Radikalleşme sürecini anlamaya yönelik birçok çalışma mevcuttur.  Bireylerin radikalleşme sürecinde neler yaşadığını kavramak örgütlerin eleman teminini engellemek açısından hayati bir öneme sahiptir. Bireyler örgüt içerisinde radikalleşme sürecine girebilecekleri gibi örgüte katılım göstermeden de bu sürece dahil olabilirler. Genelde bireyler örgüt bağı kurduklarında ya da suça karıştıklarında geri dönülmez yola girerler ve bu  %90 ölümle sonuçlanır.

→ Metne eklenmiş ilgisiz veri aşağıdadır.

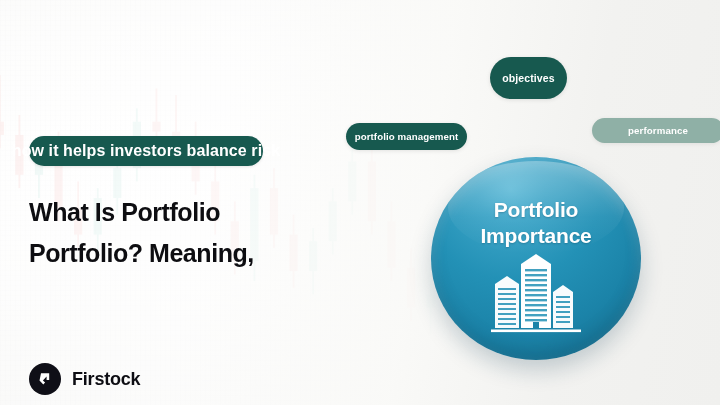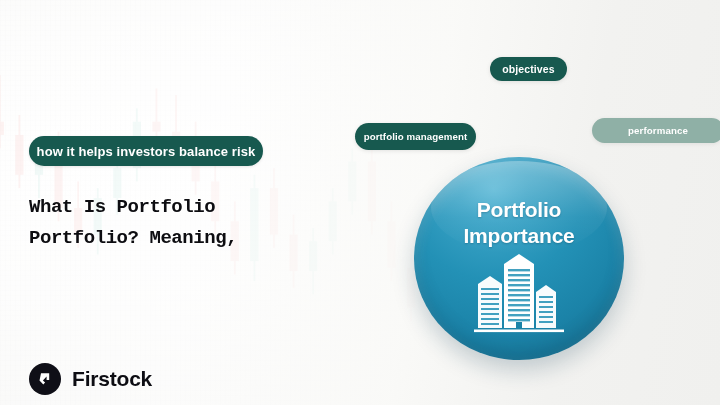--- a/index.html
+++ b/index.html
@@ -83,7 +83,7 @@
   
   #pill-objectives {
     left:490px; top:57px;
-    width:77px; height:24px;
+    width:77px; height:42px;
     background:#17594f;
     font-size:10.5px;
     box-shadow:0 1px 4px rgba(0,0,0,0.10);

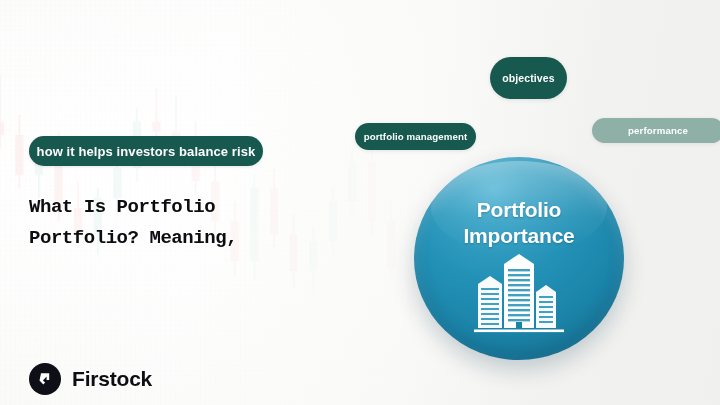--- a/index.html
+++ b/index.html
@@ -89,7 +89,7 @@
     box-shadow:0 1px 4px rgba(0,0,0,0.10);
   }
   #pill-portfolio-management {
-    left:355px; top:123px;
+    left:346px; top:123px;
     width:121px; height:27px;
     background:#17594f;
     font-size:9.7px;

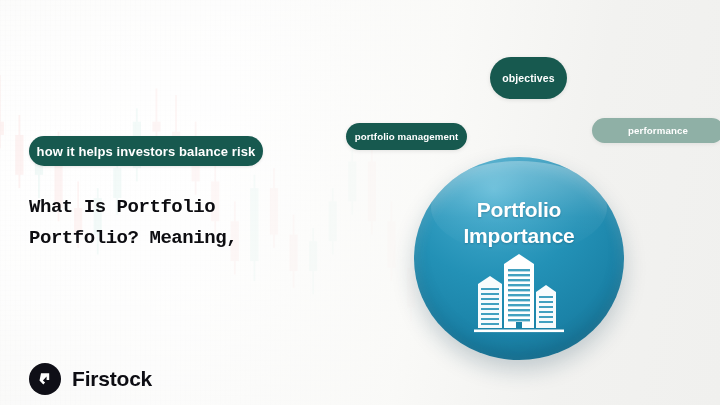--- a/index.html
+++ b/index.html
@@ -62,7 +62,7 @@
     left:29px; top:136px;
     width:234px; height:30px;
     background:#17594f;
-    font-size:13px;
+    font-size:16px;
     box-shadow:0 1px 3px rgba(0,0,0,0.10);
   }
 

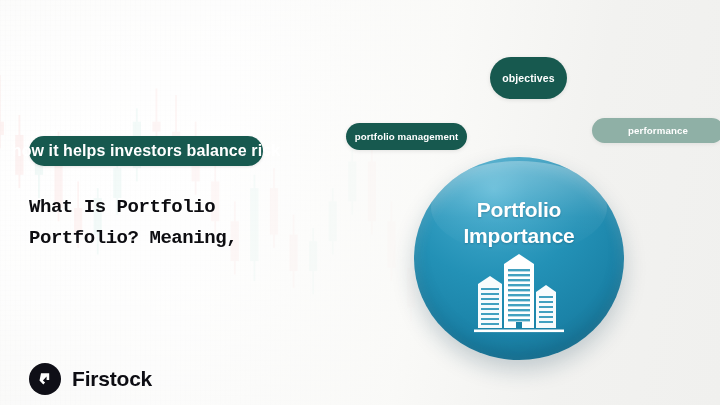--- a/index.html
+++ b/index.html
@@ -71,12 +71,11 @@
     position:absolute;
     left:29px; top:192px;
     width:400px;
-    font-size:19px;
+    font-size:25px;
     font-weight:700;
     line-height:1.62;
     letter-spacing:-0.45px;
     color:#0d0d11;
-    font-family:Liberation Mono, monospace;
   }
   #headline .ln { display:block; }
 

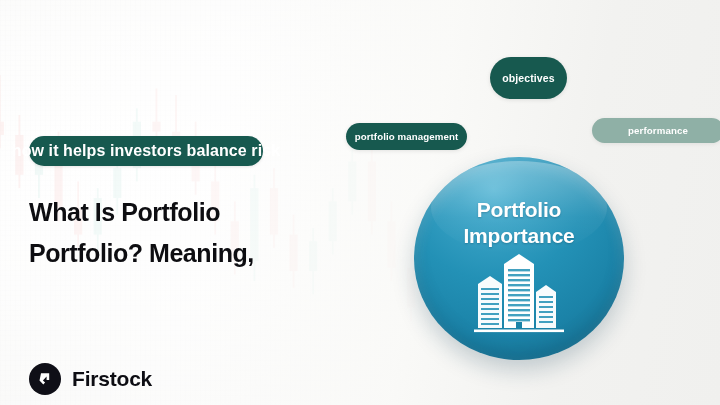--- a/index.html
+++ b/index.html
@@ -105,7 +105,7 @@
   
   #badge {
     position:absolute;
-    left:414px; top:157px;
+    left:431px; top:157px;
     width:210px; height:203px;
     border-radius:50%;
     background:

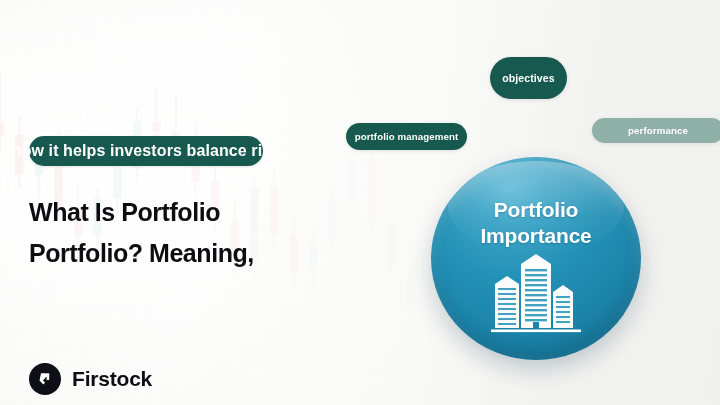--- a/index.html
+++ b/index.html
@@ -161,7 +161,7 @@
     flex:none;
   }
   #brand-name {
-    font-size:21px;
+    font-size:18px;
     font-weight:700;
     letter-spacing:-0.2px;
     color:#0d0d13;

Bireyler hiçbir şekilde örgüt bağı kurmadan da radikalleşme evrelerini tamamlayıp siyasal şiddete yönelebilirler. Buna literatürde tek başına terörizm (lone actor terrorism/lone wolf) gibi isimler verilir. Fakat tek başına terörizm bu çalışmanın konusu kapsamına alınmamıştır.

Bu çalışmanın ilk bölümünde “radikalizm” kavramı açıklanmaya çalışılacak ardından radikalleşme modellerinden bahsedilecektir. Yazının ikinci bölümünde ise Türkiye’de faaliyet gösteren terör örgütlerinin eleman teminini ne şekilde yaptıklarına değinilecektir. Bahsi geçen örgütler yalnızca radikalleşme araçları üzerinden ele alınmış; tarihsel perspektif, örgüt yapılanması gibi başlıklara yer verilmemiştir.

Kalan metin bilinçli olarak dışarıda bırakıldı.